My interlocutor said he was baffled. What, he wanted to know, could have made Ms Patel so sympathetic to Israel (and so dismissive of her own country’s norms of collective ministerial responsibility as well as its foreign policy positions).

I considered the question carefully. My interlocutor was erudite and enormously well-informed, a writer with perspicacity and an eye for detail. In his question lay the unspoken sub-text: Is it anything to do with Ms Patel’s Indian ethnicity that she is so supportive of Israel? Clearly, that was why he asked me.

I suggested that a clue to the conundrum may lie in Ms Patel’s surname. She belongs to the UK’s Gujarati diaspora, which was forced to leave Uganda by Idi Amin. Sections of the Indian diaspora and especially the Gujaratis take great pride in Indian prime minister Narendra Modi of the Hindu nationalist BJP. They are enthusiastic champions of the BJP and Mr Modi’s “Hindu pride” agenda. Many of them see Indian Muslims as a symbol of past ignominy, as descendants of invaders of pre-British India, repurposing temples and placing their own cultural stamp on the country. In post-Independence India, the narrative goes, Muslims are takers rather than makers, an irritant demanding equal consideration in a majority Hindu country.  Somewhat like Myanmar’s leader Aung San Suu Kyi, sections of the Indian diaspora see the “Muslim problem” worldwide as a threat that must  be forcefully repulsed. This provides a reason for many Indians – at home and overseas – to make common cause with the Jewish peoples, and more specifically with the state of Israel. Both India and Israel are threatened by Muslims, so the argument goes.

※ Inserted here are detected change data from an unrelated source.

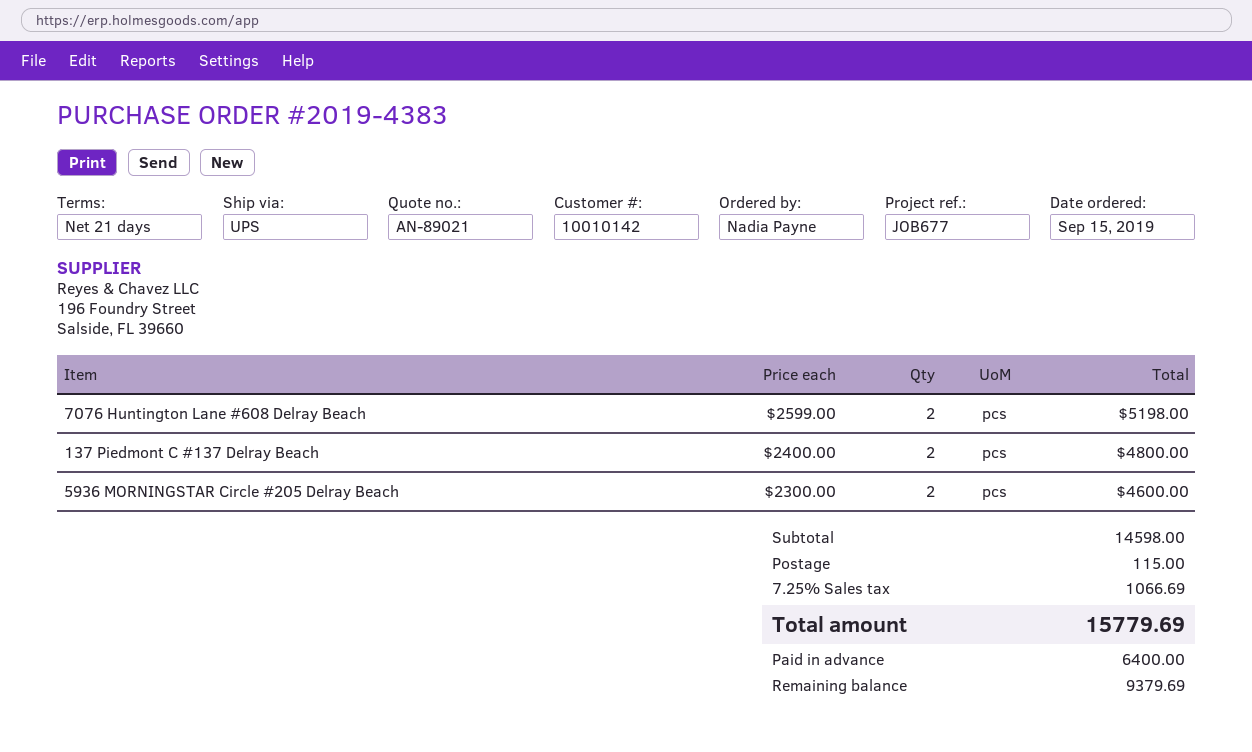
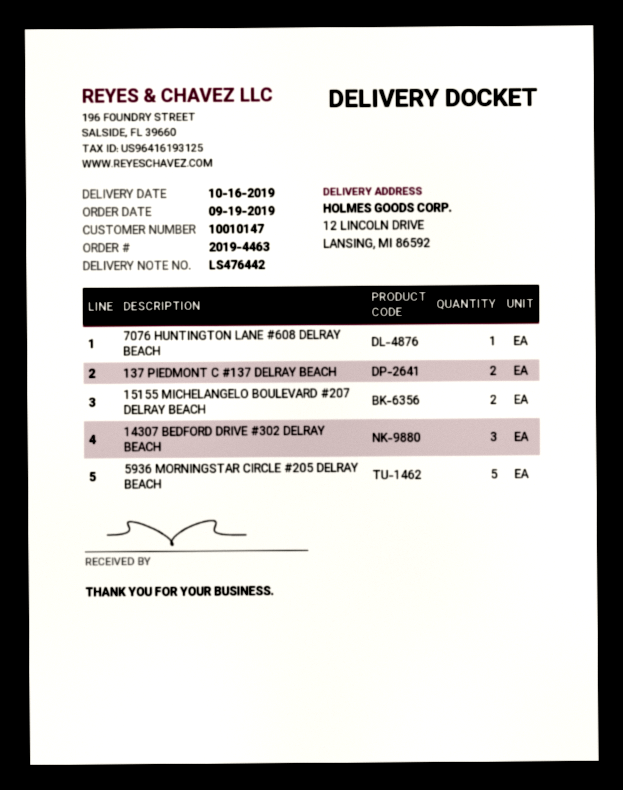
order number: 2019-4383 -> 2019-4463
order date: 2019-09-15 -> 2019-09-19
customer number: 10010142 -> 10010147
7076 Huntington Lane #608 Delray Beach: 2 -> 1
5936 MORNINGSTAR Circle #205 Delray Beach: 2 -> 5
15155 MICHELANGELO BOULEVARD #207 DELRAY BEACH: none -> 2
14307 BEDFORD DRIVE #302 DELRAY BEACH: none -> 3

Indeed, the Indian often swells with pride when Hindus are likened to the Jews, which is to say, educated, enterprising and socially progressive.

Ms Patel, born in Britain after her family fled Uganda in the 1960s, has previously expressed open support for Israel. That is hardly a crime, and one might hope it is a nuanced view.

But her clandestine series of meetings and discussions suggest otherwise. That may have more to do with her background than anyone has been able to suggest without being shouted down for alleged bias against a woman of Indian ethnicity.